## YOUR ASSIGNMENT:
For each line in the records that contains "text", make a copy.

## RECORDS FOR THE TASK:
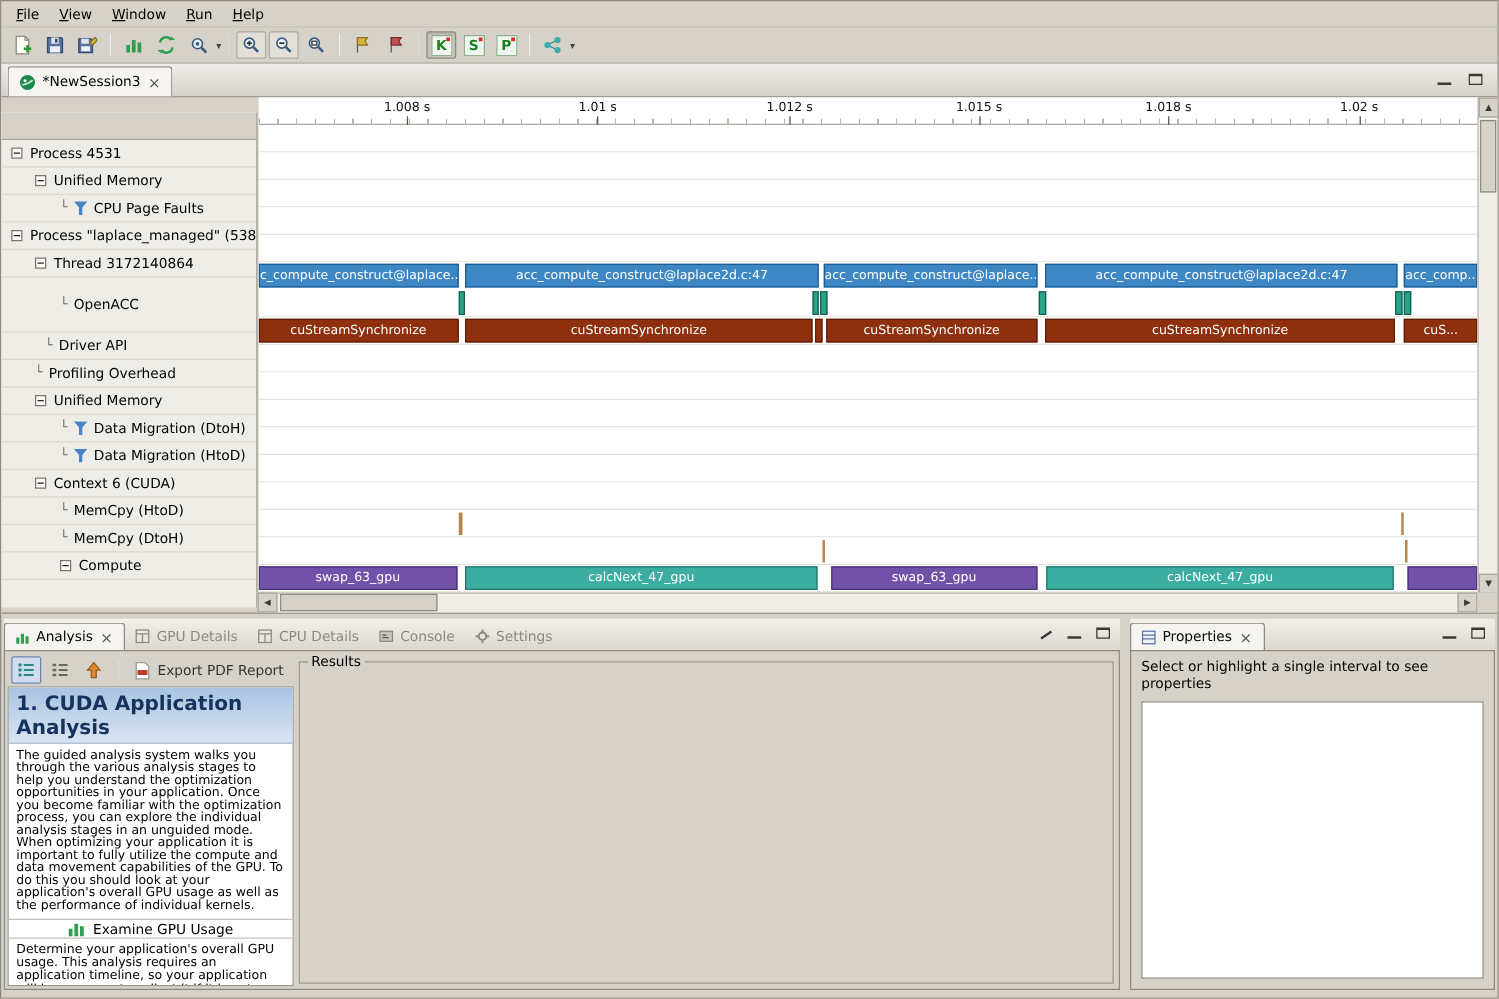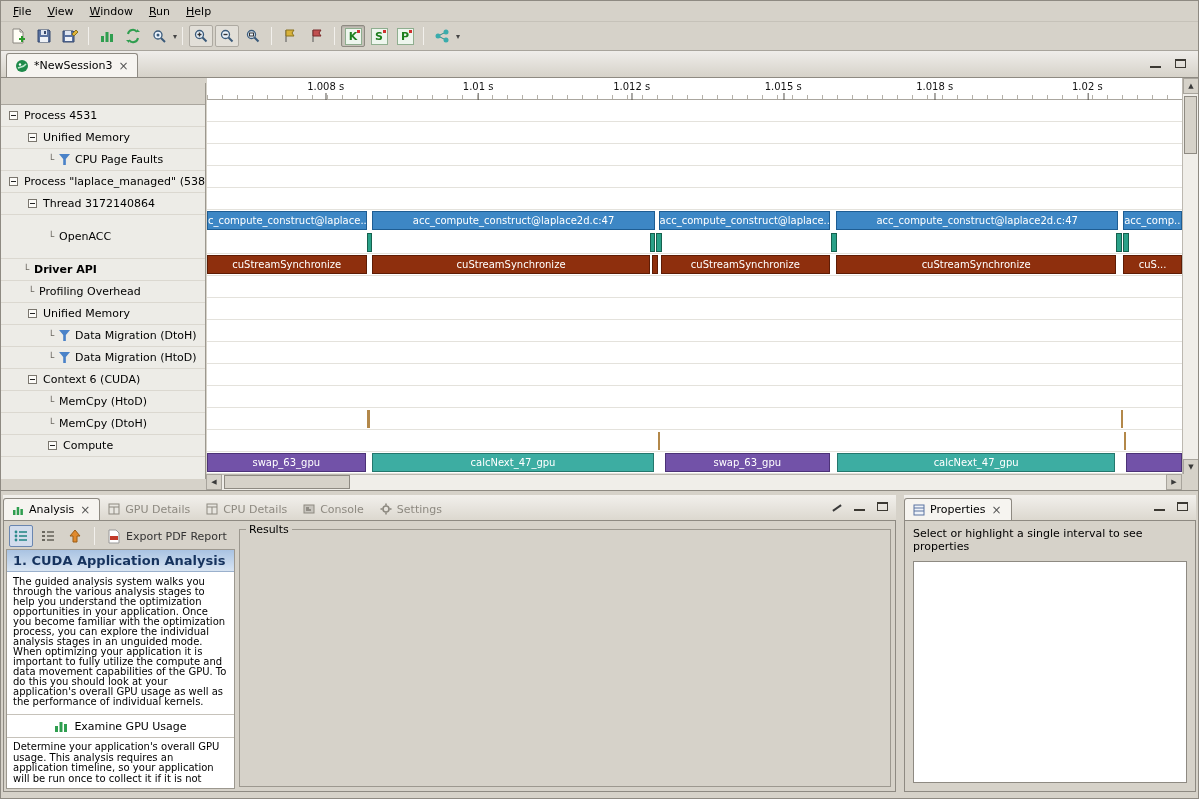--- a/index.html
+++ b/index.html
@@ -34,7 +34,7 @@
 
   
   .timeline-area { position:relative; height:413px; border-bottom:1px solid #8e8a82; background:#d6d2c9; }
-  .tree-pane { position:absolute; left:0; top:5px; width:205px; height:396px; background:#edece7; border-right:1px solid #9c988f; overflow:hidden; }
+  .tree-pane { position:absolute; left:0; top:12px; width:205px; height:396px; background:#edece7; border-right:1px solid #9c988f; overflow:hidden; }
   .tree-header { height:22px; background:#d6d2c9; border-bottom:1px solid #aaa69e; }
   .tree-row { display:flex; align-items:center; border-bottom:1px solid #dbd8d0; overflow:hidden; white-space:nowrap; }
   .tree-label { font-size:11px; }

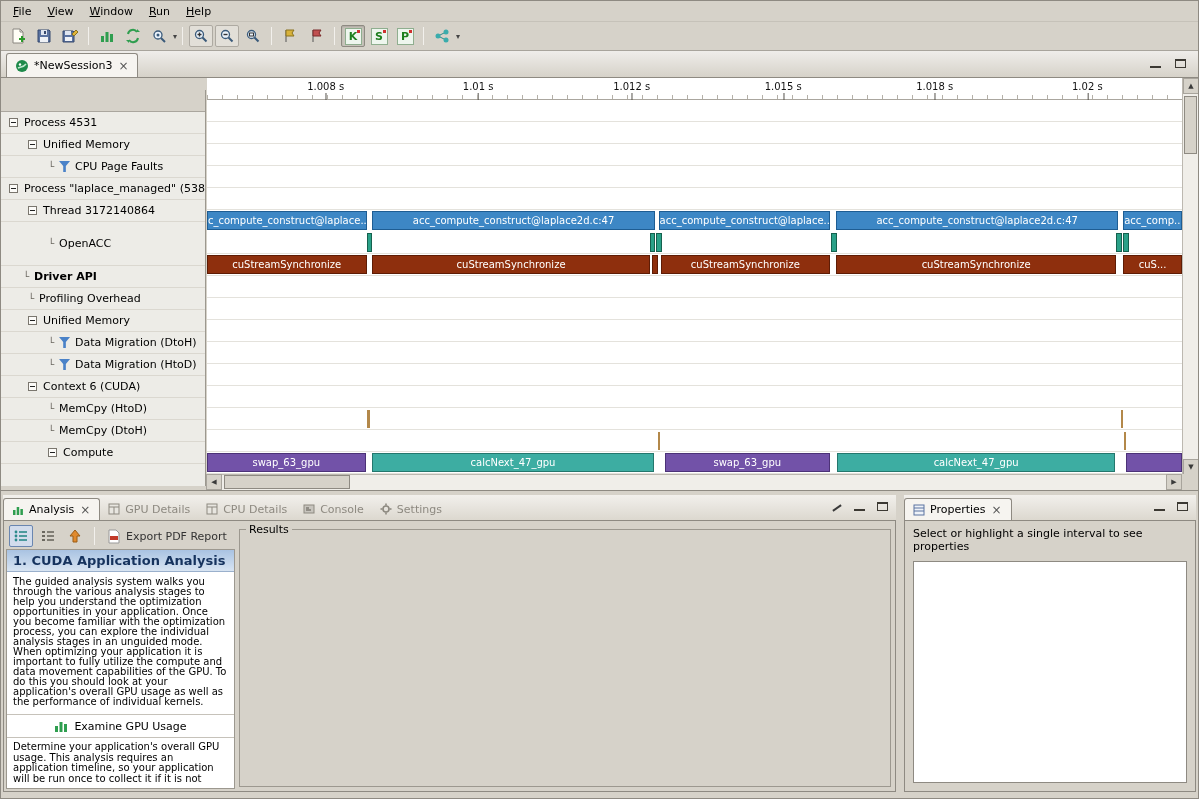--- a/index.html
+++ b/index.html
@@ -272,7 +272,7 @@
             <span class="connector"></span>
             <span class="tree-label">OpenACC</span>
           </div>
-          <div class="tree-row" style="height: 22px; padding-left: 22px; font-weight: bold;">
+          <div class="tree-row" style="height: 22px; padding-left: 35px;">
             <span class="connector"></span>
             <span class="tree-label">Driver API</span>
           </div>

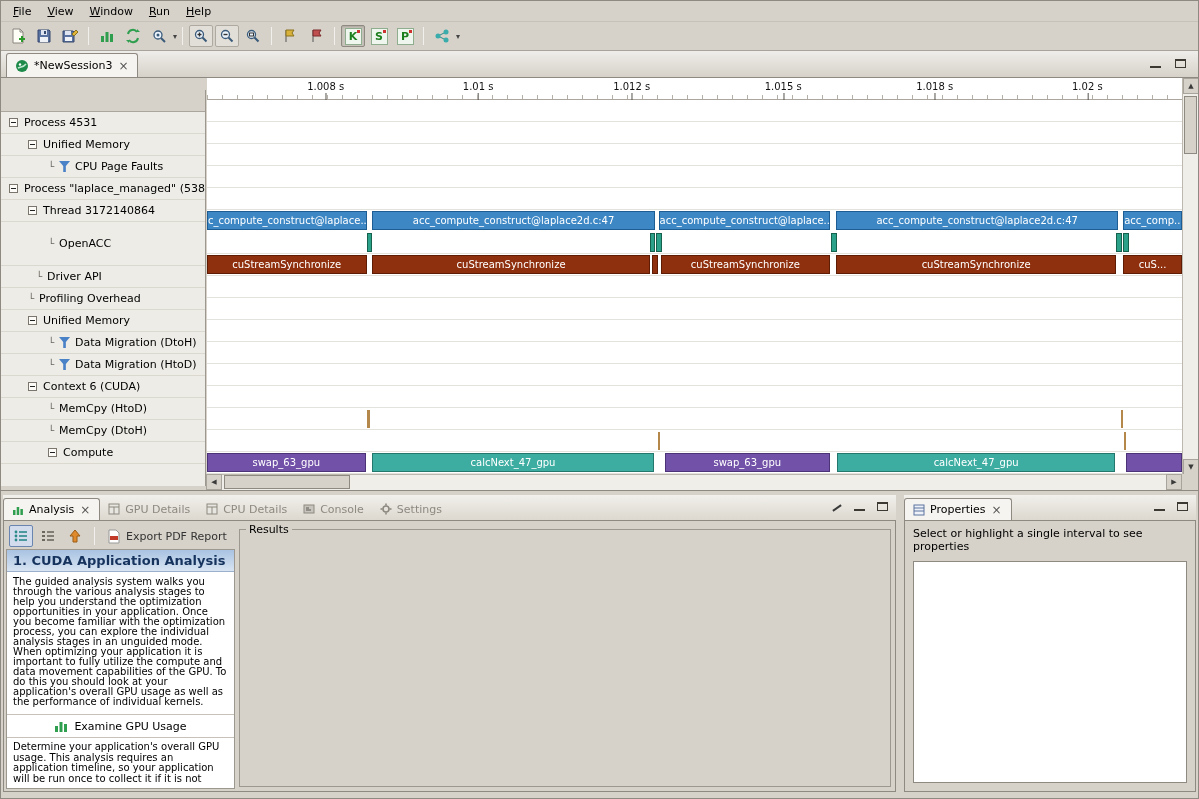--- a/index.html
+++ b/index.html
@@ -88,7 +88,7 @@
   .pressed-blue { border:1px solid #6a86b0 !important; background:#d2dcec !important; }
   .export-btn { display:flex; align-items:center; gap:5px; padding:2px 6px; color:#333; }
   .aleft-content { flex:1; background:#fff; border:1px solid #9c988f; display:flex; flex-direction:column; overflow:hidden; }
-  .section-header { flex:0 0 auto; padding:3px 6px; font-weight:bold; font-size:13px; color:#16335e;
+  .section-header { flex:0 0 auto; padding:3px 6px; font-weight:bold; font-size:16px; color:#16335e;
         background:linear-gradient(var(--c-section_header_start),var(--c-section_header_end)); border-bottom:1px solid #9ab0cc; }
   .section-body { padding:5px 6px; font-size:10px; line-height:10px; }
   .examine-btn { margin-top:auto; border-top:1px solid #c6c2ba; border-bottom:1px solid #c6c2ba; height:24px; display:flex; align-items:center; justify-content:center; gap:6px; font-size:11px; background:#fff; }

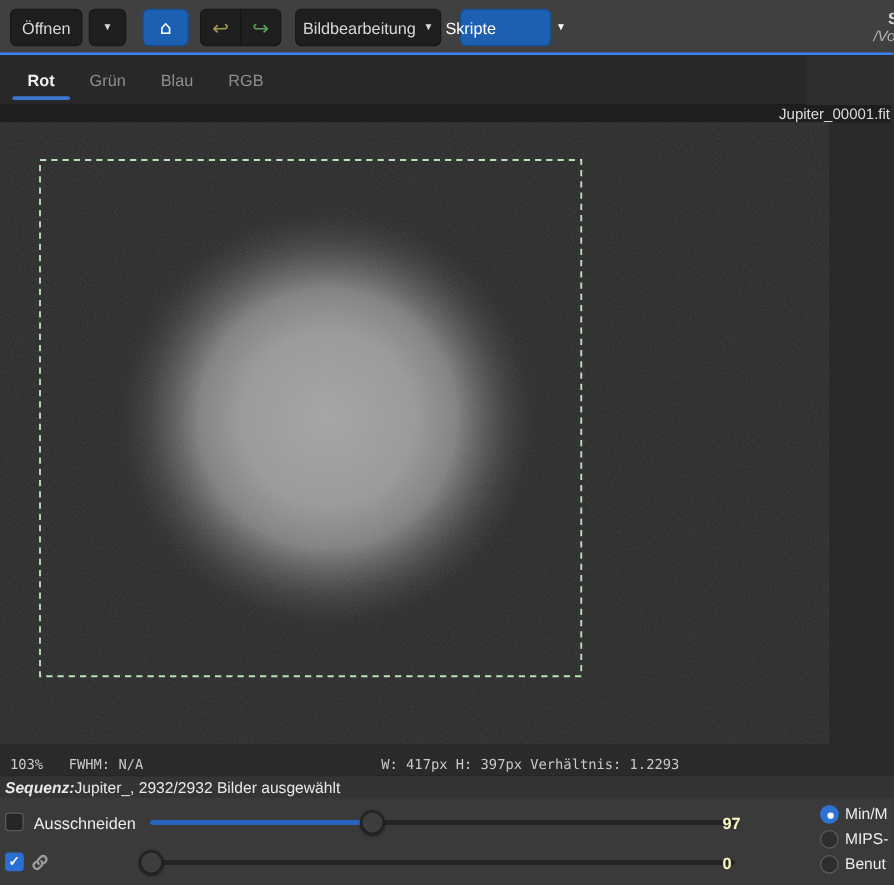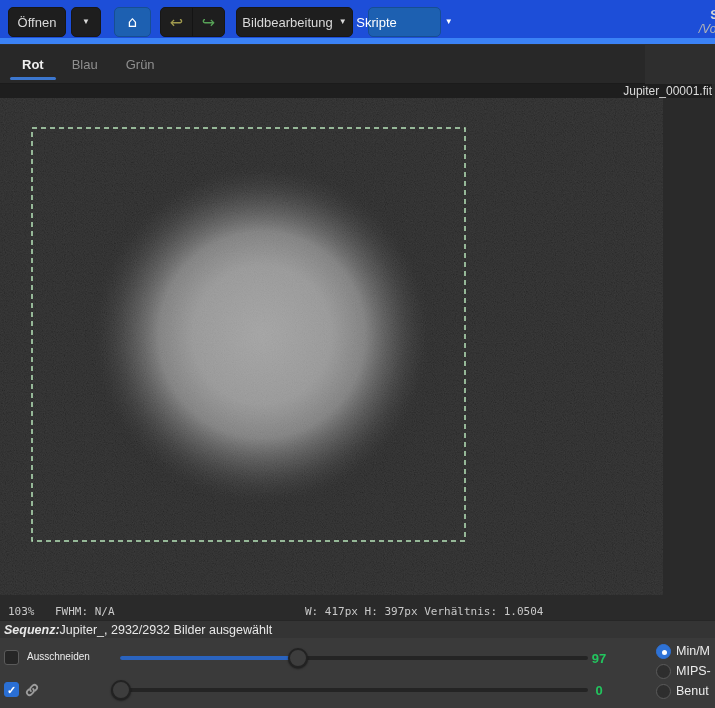--- a/index.html
+++ b/index.html
@@ -9,7 +9,7 @@
 
   
   .toolbar { position:absolute; top:0; left:0; width:715px; height:44px;
-             background:#1d4ed8; border-bottom:6px solid #3b82f6; }
+             background:#404040; border-bottom:2px solid #3b82f6; }
   .tbtn { position:absolute; top:7px; height:30px; background:#1e1e1e;
           border:1px solid #171717; border-radius:5px; color:#d9d9d9;
           font-size:13px; display:flex; align-items:center; justify-content:center;

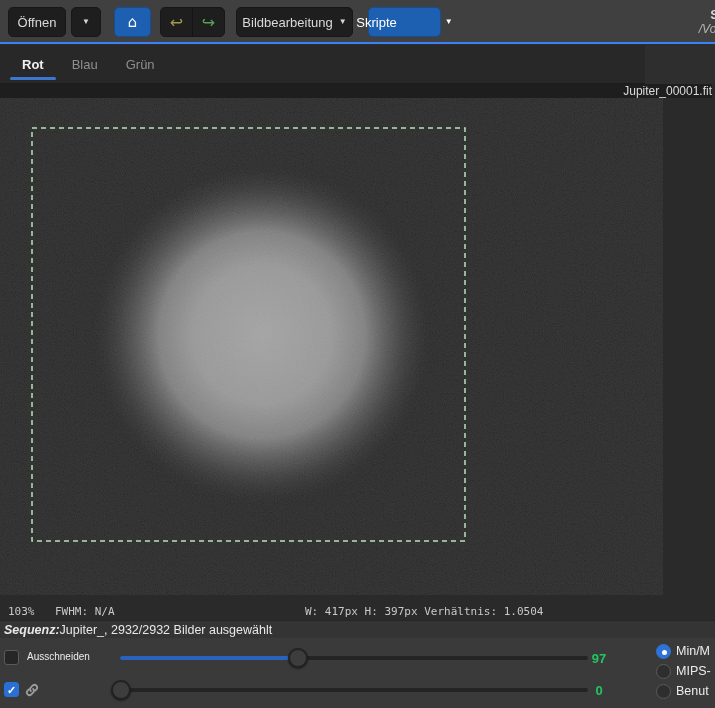--- a/index.html
+++ b/index.html
@@ -143,10 +143,10 @@
         <span>Rot</span>
       </div>
     <div class="tab">
+        <span>Grün</span>
+      </div>
+    <div class="tab">
         <span>Blau</span>
-      </div>
-    <div class="tab">
-        <span>Grün</span>
       </div>
   </div>
 

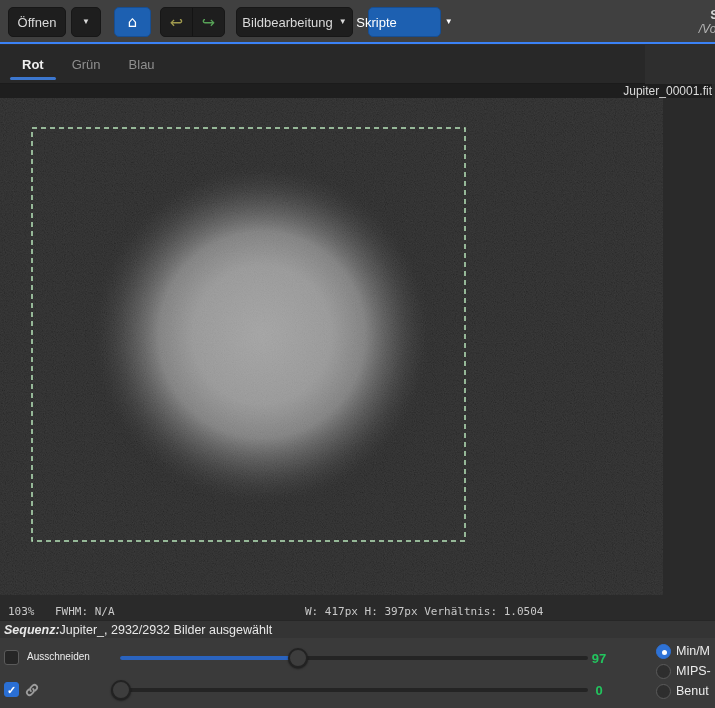--- a/index.html
+++ b/index.html
@@ -148,6 +148,9 @@
     <div class="tab">
         <span>Blau</span>
       </div>
+    <div class="tab">
+        <span>RGB</span>
+      </div>
   </div>
 
   <div class="canvas">

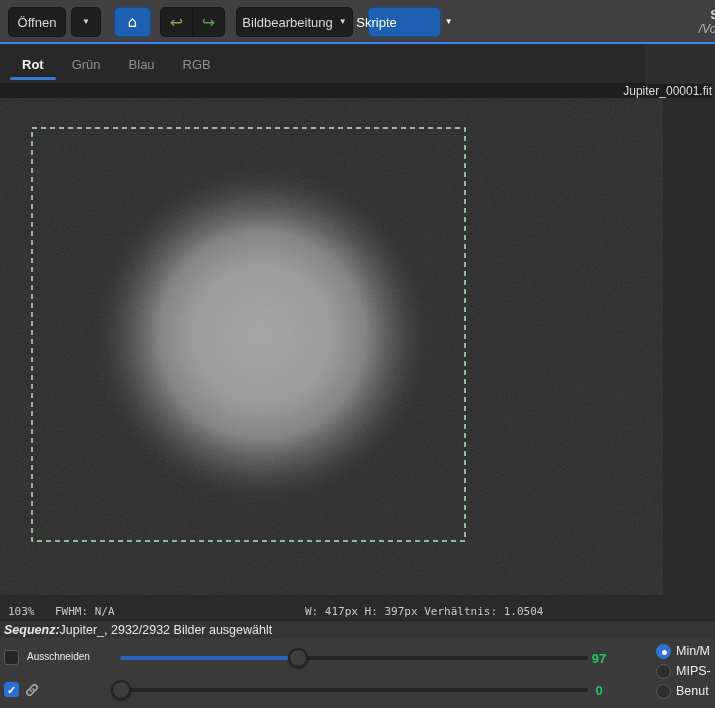--- a/index.html
+++ b/index.html
@@ -185,7 +185,7 @@
     <div class="statusrow">
       <span class="s-zoom">103%</span>
       <span class="s-fwhm">FWHM: N/A</span>
-      <span class="s-dims">W: 417px H: 397px Verhältnis: 1.0504</span>
+      <span class="s-dims">W: 417px H: 397px Verhältnis: 1.2293</span>
     </div>
   </div>
 

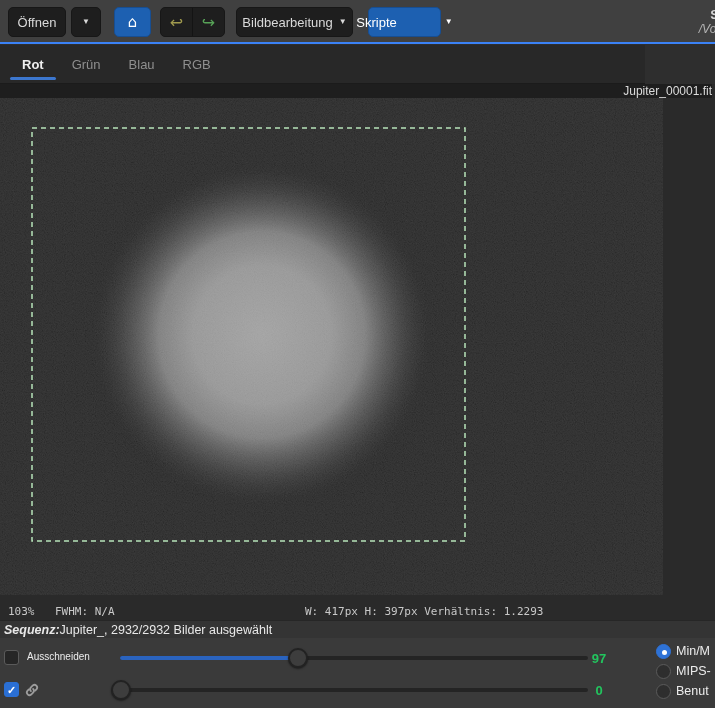--- a/index.html
+++ b/index.html
@@ -74,7 +74,7 @@
                   font-size:11px; font-weight:bold; text-align:center; line-height:14px; }
   .cb1 { left:4px; top:12px; }
   .cb2 { left:4px; top:44px; }
-  .ctl-label { position:absolute; left:27px; top:13px; font-size:10px; color:#ececec; }
+  .ctl-label { position:absolute; left:27px; top:13px; font-size:13px; color:#ececec; }
   .link-ic { position:absolute; left:23px; top:43px; width:18px; height:18px; }
   .slider { position:absolute; left:120px; width:468px; height:20px; }
   .sl1 { top:48px1; top:10px; }

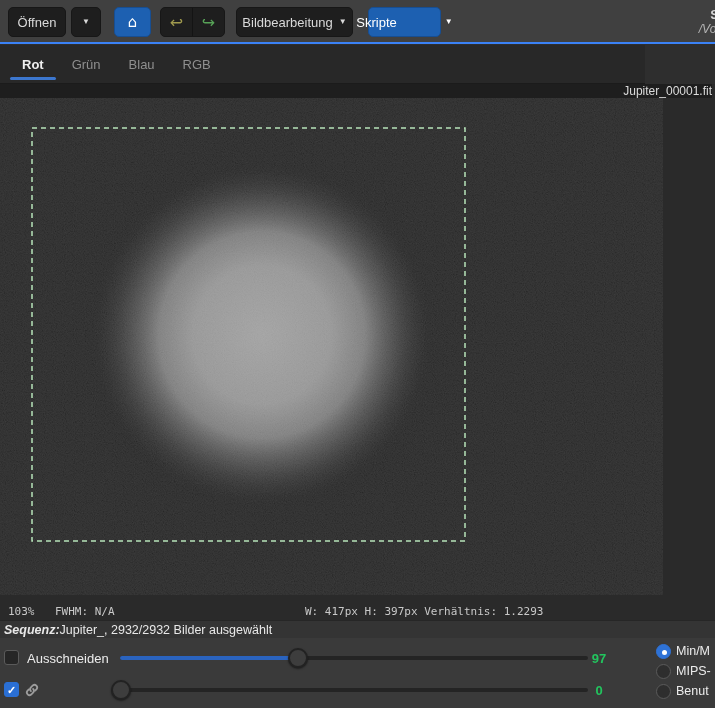--- a/index.html
+++ b/index.html
@@ -89,8 +89,8 @@
   .sl1 .knob { left:calc(38% - 10px); }
   .sl2 .fill { width:0; }
   .sl2 .knob { left:-9px; }
-  .ctl-val { position:absolute; left:578px; width:42px; text-align:center;
-             font-size:13px; font-weight:bold; color:#22c55e; }
+  .ctl-val { position:absolute; left:578px; width:42px; text-align:left;
+             font-size:13px; font-weight:bold; color:#fef9c3; }
   .v1 { top:13px; } .v2 { top:45px; }
   .radios { position:absolute; left:656px; top:5px; width:70px; }
   .radio-row { display:flex; align-items:center; height:16px; margin-bottom:4px; }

## OUTPUT FOR THIS EXERCISE:
                   font-size:11px; font-weight:bold; text-align:center; line-height:14px; }
-  .ctl-val { position:absolute; left:578px; width:42px; text-align:center;
+  .ctl-val { position:absolute; left:578px; width:42px; text-align:left;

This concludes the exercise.